*ABOUT THIS EXERCISE*
Using the listing below, retype only the lines from the line with "[881,442,964,461] ⟨variable⟩ ->" through the end, both ends included, and exclude the pictures.

*** SUPPLIED INFORMATION ***

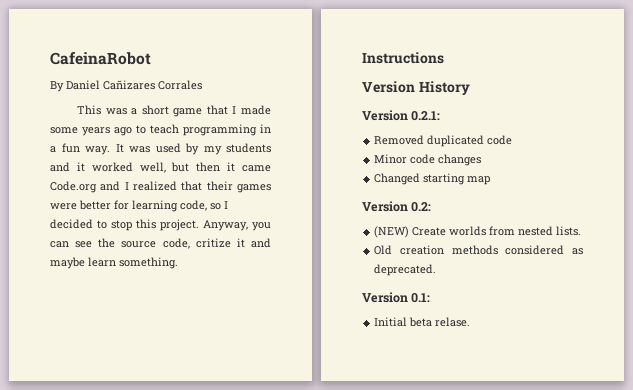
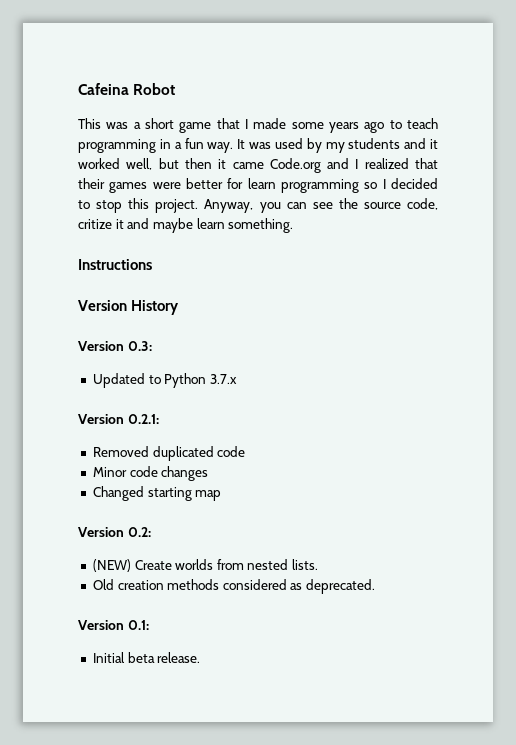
[50,52,151,65] [50,80,202,92] CafeinaRobot // By Daniel Cañizares Corrales -> [78,83,176,95] Cafeina Robot
[132,200,207,212] learning code, -> [247,178,359,193] learn programming
(470, 88) none -> [78,341,152,351] [92,373,237,388] // Version 0.3: // Updated to Python 3.7.x
[435,317,471,327] relase. -> [157,652,201,663] release.

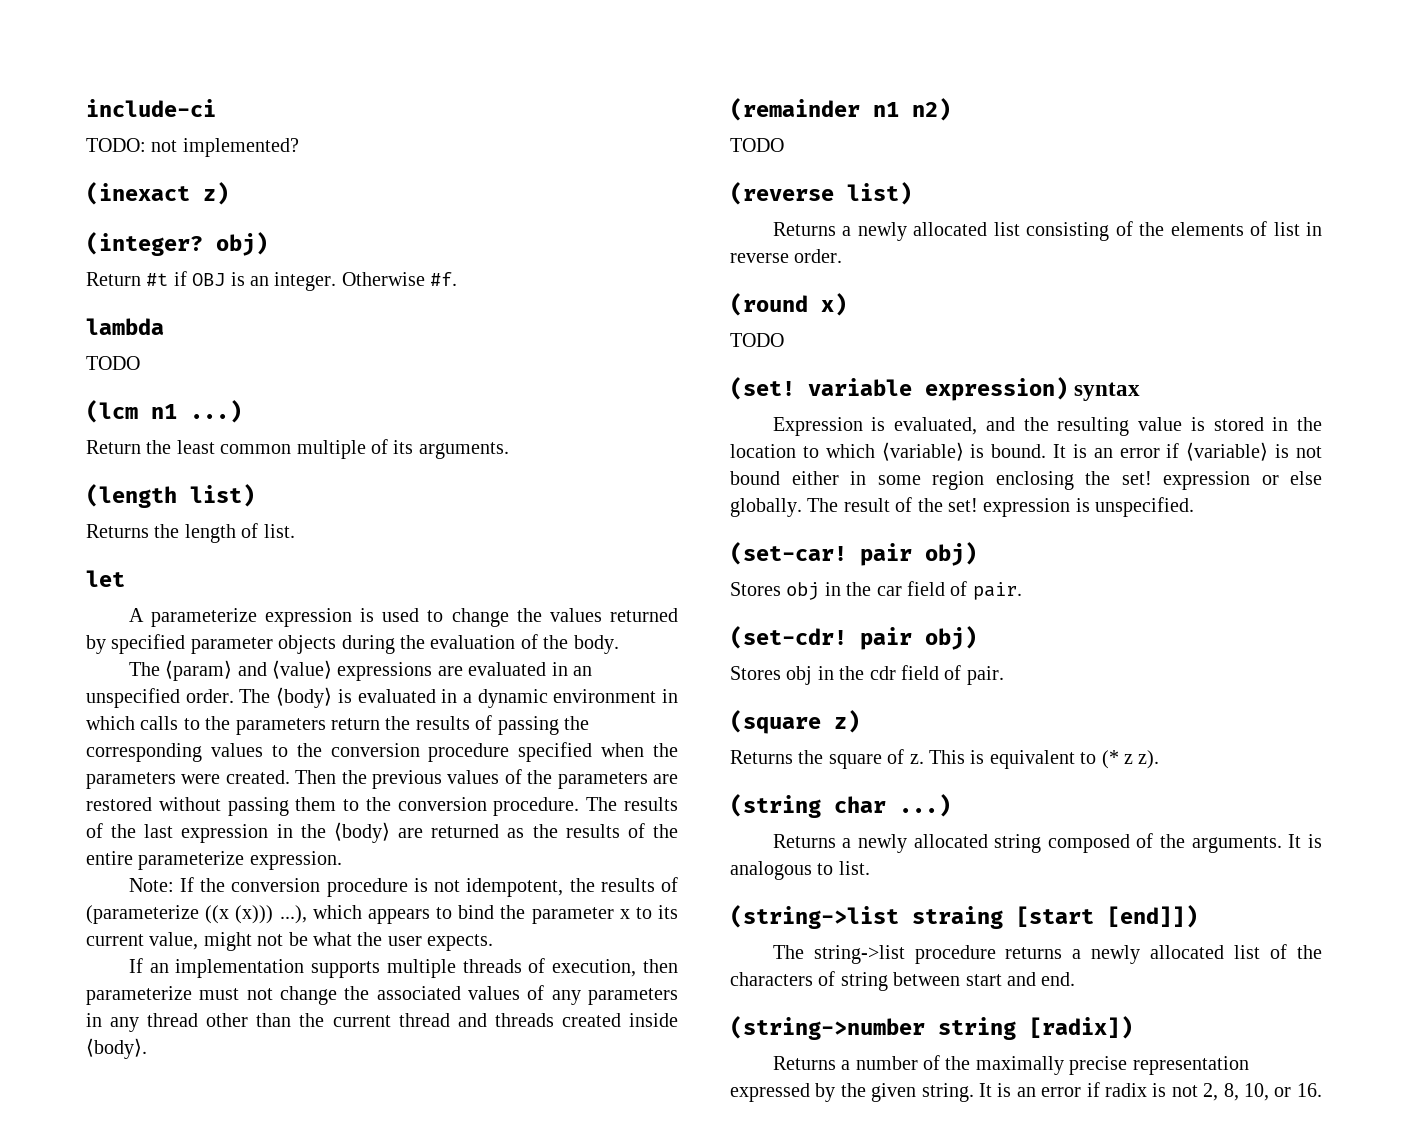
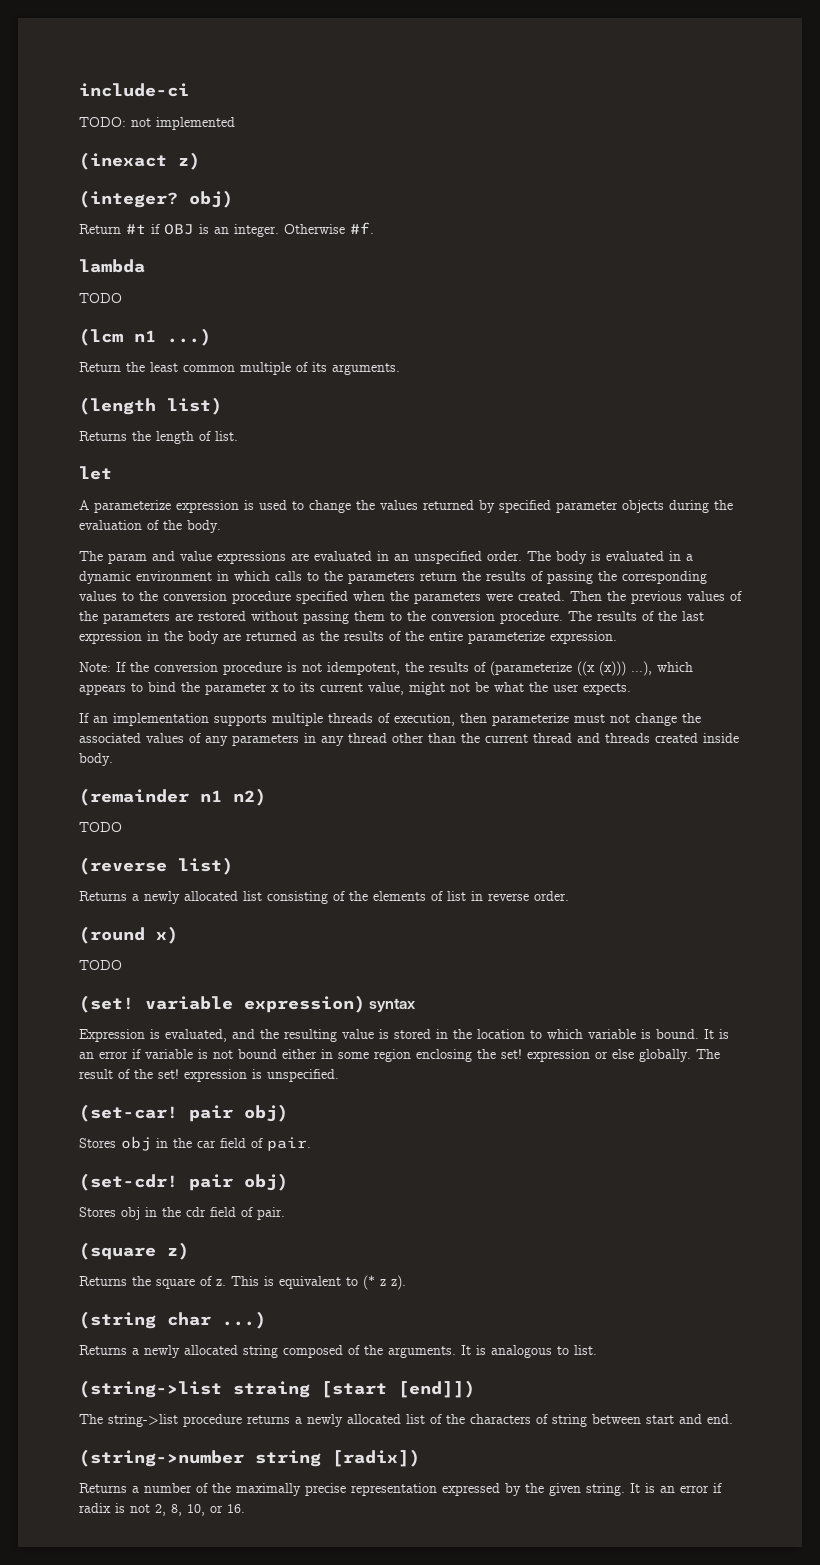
[182,138,299,157] implemented? -> [156,117,235,130] implemented
[165,660,332,681] ⟨param⟩ and ⟨value⟩ -> [108,551,212,564] param and value
[276,687,333,708] ⟨body⟩ -> [556,551,587,564] body
[333,822,390,843] ⟨body⟩ -> [188,631,219,644] body
[86,1038,147,1059] ⟨body⟩. -> [79,753,113,766] body.
[881,442,964,461] ⟨variable⟩ -> [588,1029,636,1039] variable
[1186,442,1269,461] ⟨variable⟩ -> [145,1049,193,1059] variable

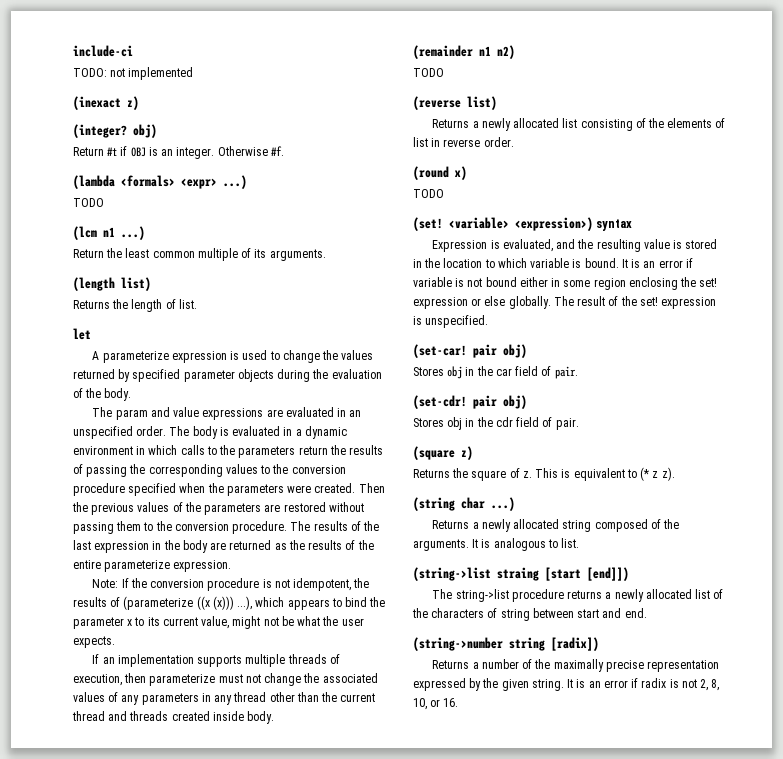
[79,259,145,273] lambda -> [73,175,247,189] (lambda <formals> <expr> ...)
[145,995,365,1013] variable expression) -> [449,217,593,231] <variable> <expression>)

*** End of SUPPLIED INFORMATION ***

*ANSWER TO THIS TASK*
[881,442,964,461] ⟨variable⟩ -> [588,1029,636,1039] variable
[1186,442,1269,461] ⟨variable⟩ -> [145,1049,193,1059] variable

[79,259,145,273] lambda -> [73,175,247,189] (lambda <formals> <expr> ...)
[145,995,365,1013] variable expression) -> [449,217,593,231] <variable> <expression>)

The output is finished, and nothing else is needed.